» **Requirement**:
Please transcribe, exactly, the line that contains "Luxury leather wallet" and every line after it to the end of the records, and nothing else.

» **Data for processing**:
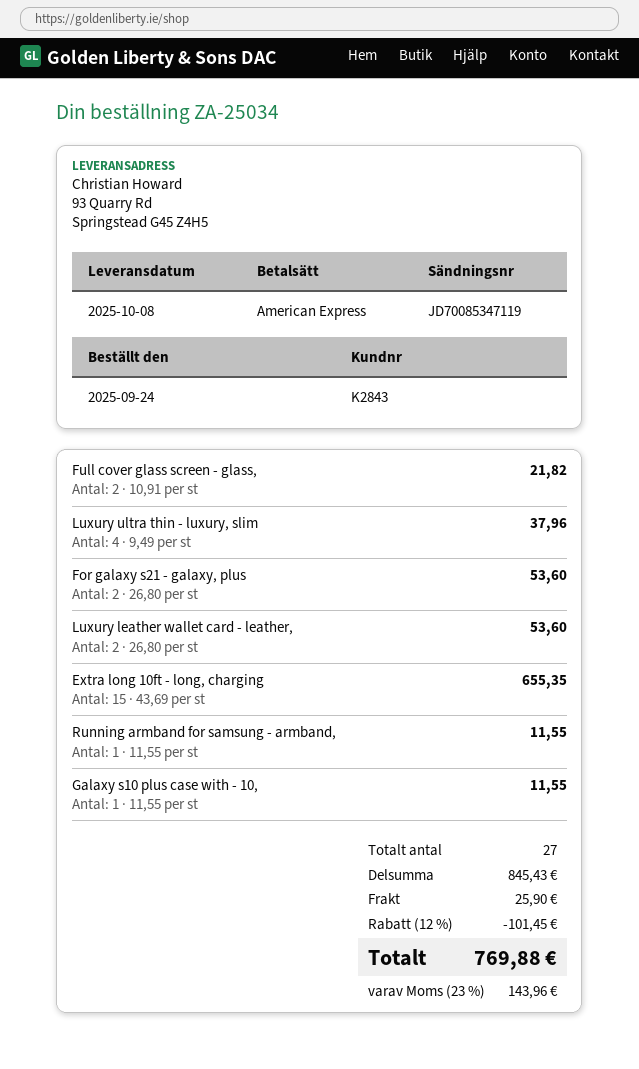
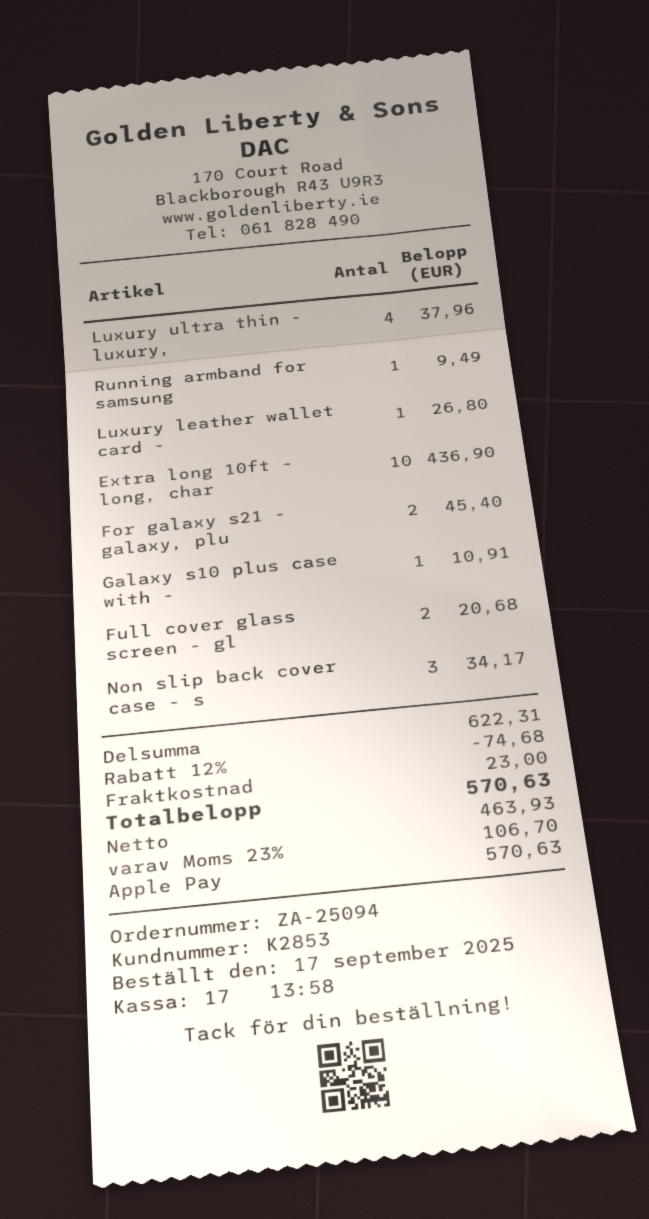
order number: ZA-25034 -> ZA-25094
order date: 2025-09-24 -> 2025-09-17
customer number: K2843 -> K2853
payment method: American Express -> Apple Pay
Full cover glass screen - glass,: 2 for 21.82 -> 2 for 20.68
For galaxy s21 - galaxy, plus: 2 for 53.60 -> 2 for 45.40
Luxury leather wallet card - leather,: 2 for 53.60 -> 1 for 26.80
Extra long 10ft - long, charging: 15 for 655.35 -> 10 for 436.90
Running armband for samsung - armband,: 1 for 11.55 -> 1 for 9.49
Galaxy s10 plus case with - 10,: 1 for 11.55 -> 1 for 10.91
Non slip back cover case - s: none -> 3 for 34.17
subtotal: 845.43 -> 622.31
discount: 12% = 101.45 -> 12% = 74.68
shipping: 25.90 -> 23.00
tax: 23% = 143.96 -> 23% = 106.70
total: 769.88 -> 570.63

» **Your solution**:
Luxury leather wallet card - leather,: 2 for 53.60 -> 1 for 26.80
Extra long 10ft - long, charging: 15 for 655.35 -> 10 for 436.90
Running armband for samsung - armband,: 1 for 11.55 -> 1 for 9.49
Galaxy s10 plus case with - 10,: 1 for 11.55 -> 1 for 10.91
Non slip back cover case - s: none -> 3 for 34.17
subtotal: 845.43 -> 622.31
discount: 12% = 101.45 -> 12% = 74.68
shipping: 25.90 -> 23.00
tax: 23% = 143.96 -> 23% = 106.70
total: 769.88 -> 570.63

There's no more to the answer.